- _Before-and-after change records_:
◆ ◆ ◆ ◆ ◆ ◆ ◆

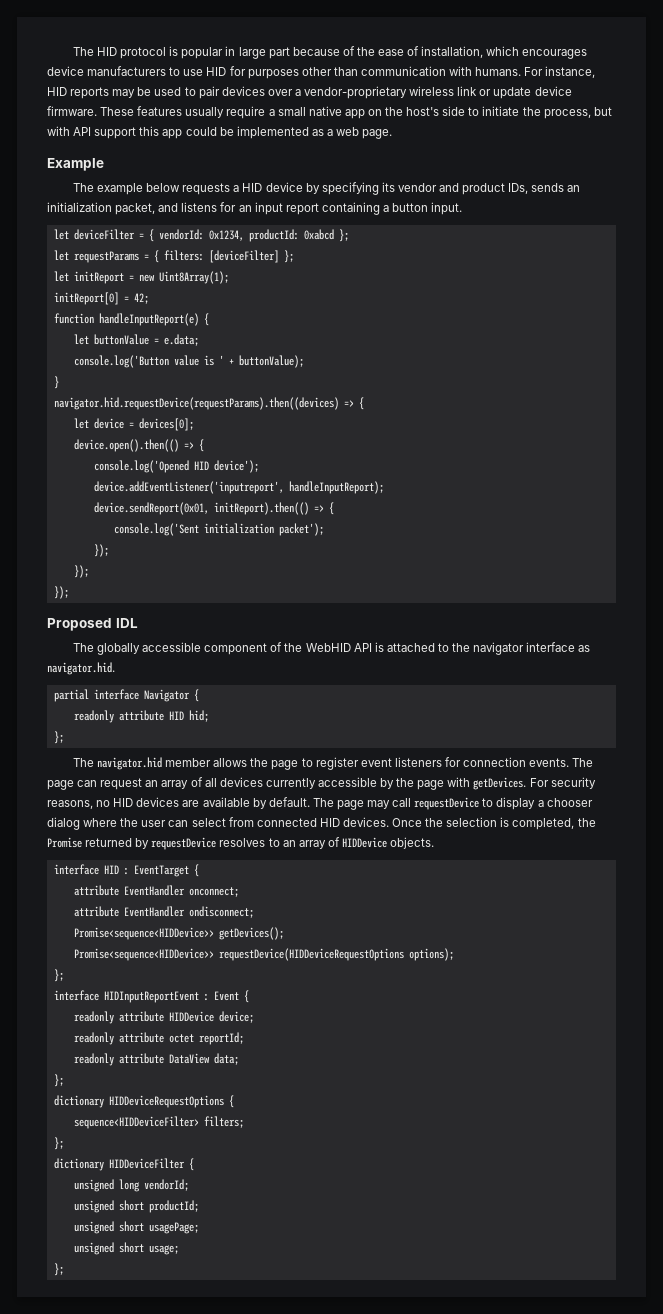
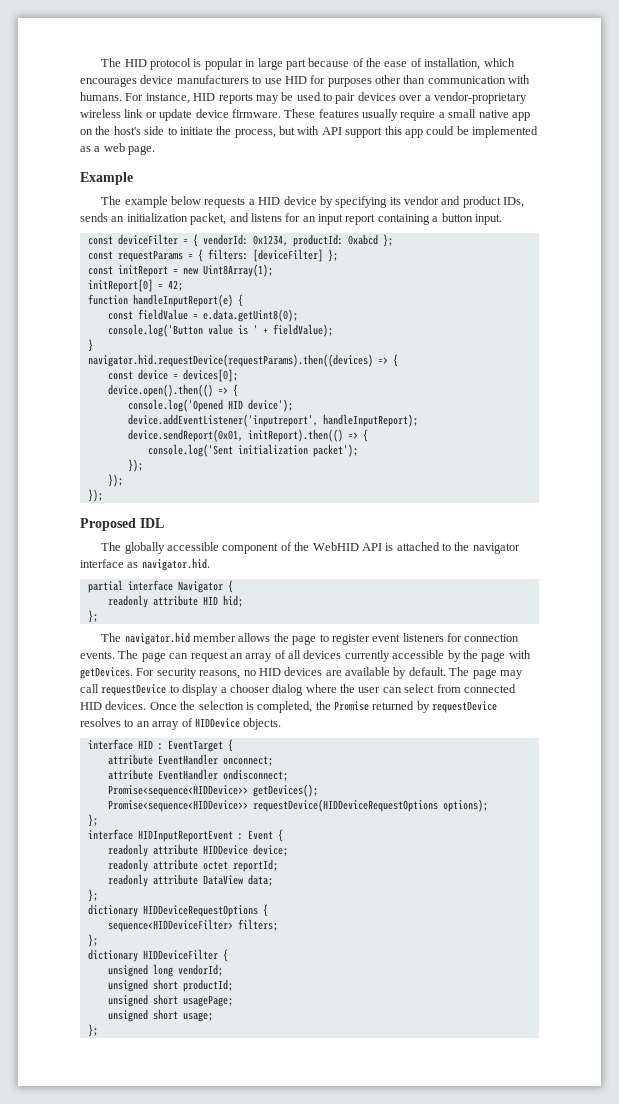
- let deviceFilter = { vendorId: 0x1234, productId: 0xabcd };
+ const deviceFilter = { vendorId: 0x1234, productId: 0xabcd };
- let requestParams = { filters: [deviceFilter] };
+ const requestParams = { filters: [deviceFilter] };
- let initReport = new Uint8Array(1);
+ const initReport = new Uint8Array(1);
- let buttonValue = e.data;
+ const fieldValue = e.data.getUint8(0);
- console.log('Button value is ' + buttonValue);
+ console.log('Button value is ' + fieldValue);
- let device = devices[0];
+ const device = devices[0];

◆ ◆ ◆ ◆ ◆ ◆ ◆

- _The problem_: Please give the number of lines above containing "console" and nothing else.

- _Response to the exercise_: 2